6/07/2015

Sentimientos de ahora

Dicen que las cosas buenas siempre cuestan más, y asi es, asi lo creo.
Siendo agradecida y contando mis azañas hasta el momento, entendí que mis mejores logros costaron años y años.
Las cosas por las que estoy orgullosa son aquellas que me costaron muchos esfuerzos. Si bien algunas costaban dinero del que carecía, todas requerían sentimientos para poder obtenerlas; eso fue lo que me costó aprender; el manejo de los sentimientos.
Estar en equilibrio y trabajar las fantasias lleva tiempo y preparación, uno quiere las cosas ya, ahora.

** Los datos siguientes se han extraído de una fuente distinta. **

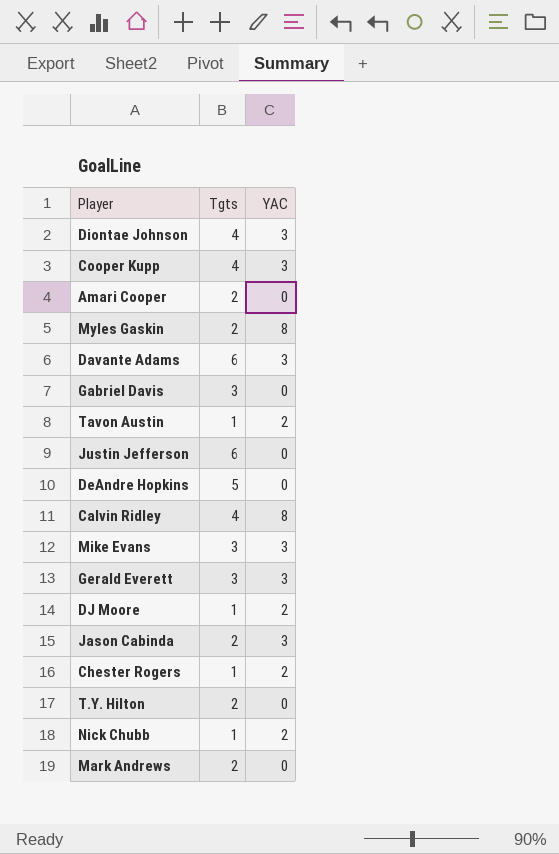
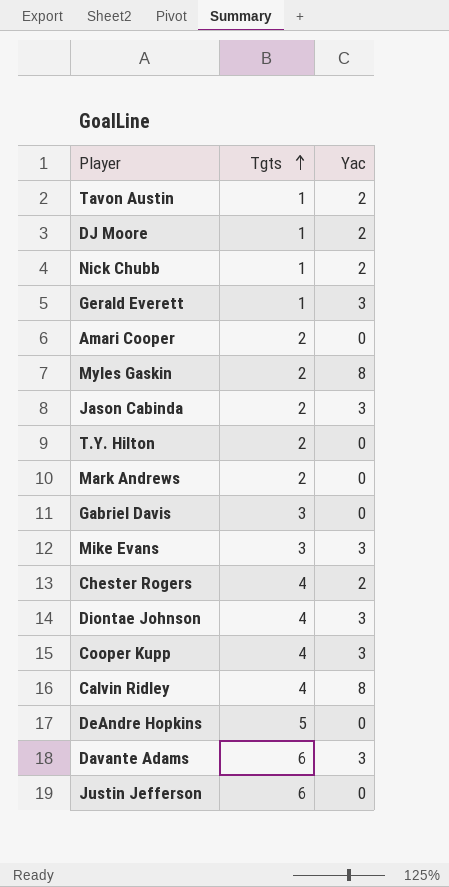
row order: none -> Tgts ascending
column name: YAC -> Yac
Gerald Everett | Tgts: 3 -> 1
Chester Rogers | Tgts: 1 -> 4

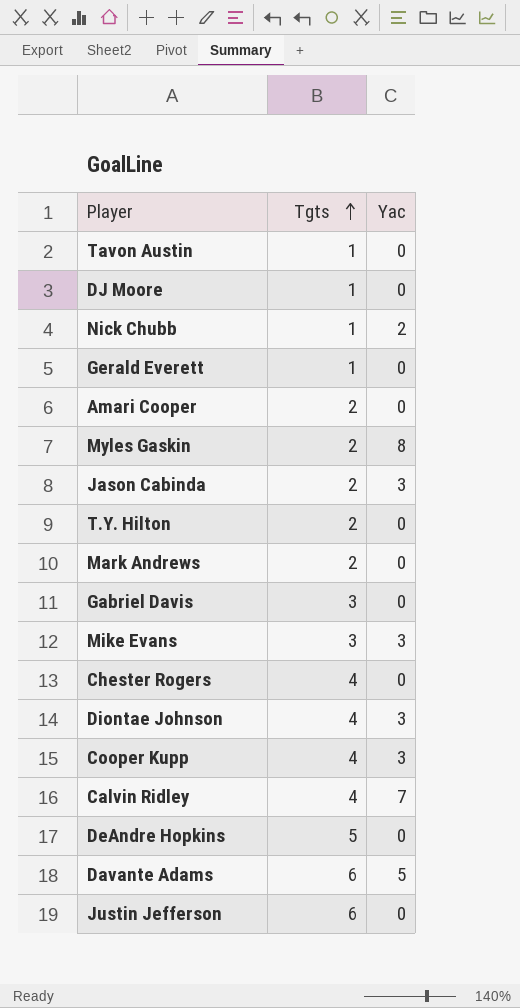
Tavon Austin | Yac: 2 -> 0
DJ Moore | Yac: 2 -> 0
Gerald Everett | Yac: 3 -> 0
Chester Rogers | Yac: 2 -> 0
Calvin Ridley | Yac: 8 -> 7
Davante Adams | Yac: 3 -> 5

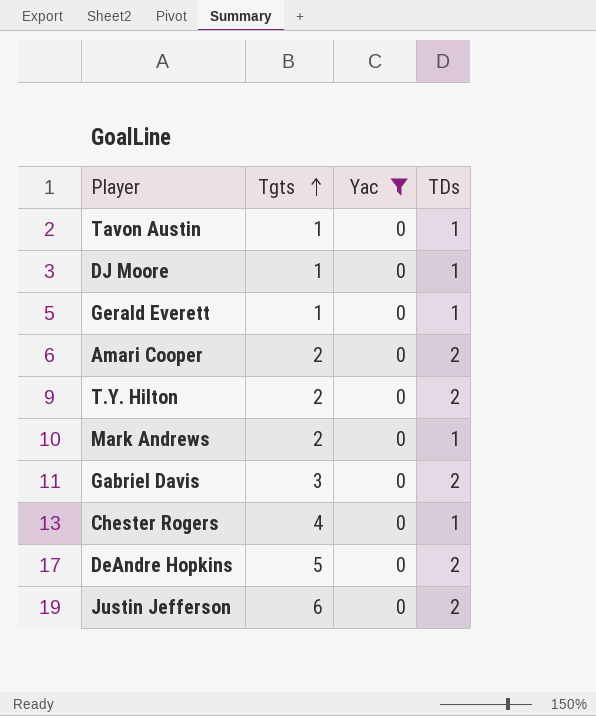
filter: none -> Yac = 0
column TDs | position: none -> 4

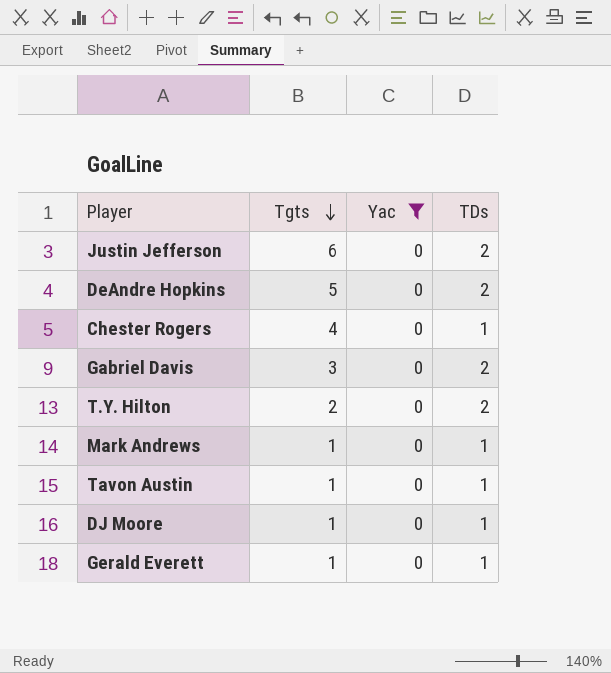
row order: Tgts ascending -> Tgts descending
row Amari Cooper: 2 | 0 | 2 -> none
Mark Andrews | Tgts: 2 -> 1

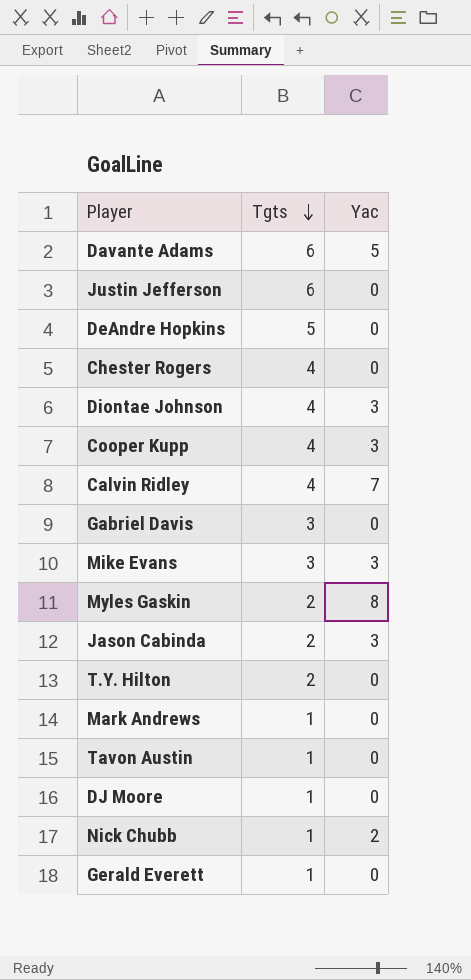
filter: Yac = 0 -> none
column TDs | position: 4 -> none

Cuesta esperar, a veces duele tanto que terminamos por cambiar de rumbo y buscamos otras metas; eso no hay que hacer, no hay que soltar las esperanzas.
Las cosas buenas cuestan más, sí, pero pueden costar menos si aprendemos a estar bien con nosotros mismos; es la única manera de atraer los éxitos.
Cuando aprendí que todo evolucionaba al sentirme en paz y satisfecha en el lugar donde me encontraba, me daban ganas de empezar algo nuevo, retomar planes y proponerme objetivos.
Dicen que no importa donde uno está, todo depende de uno, pero ahí difiero un poco.
Si bien es verdad que cuando uno está bien su entorno embellece, también es verdad que los lugares tienen sus personas y sus tradiciones. Los espacios cambian dependiendo de quién los habita.
Uno puedo llegar con la mejor onda pero si los demás transmiten una que no se me acopla, las cosas no funcionan.
Es un juego de realidades, un sueño que tienes mientras sigues con los ojos abiertos; pensamientos constructores.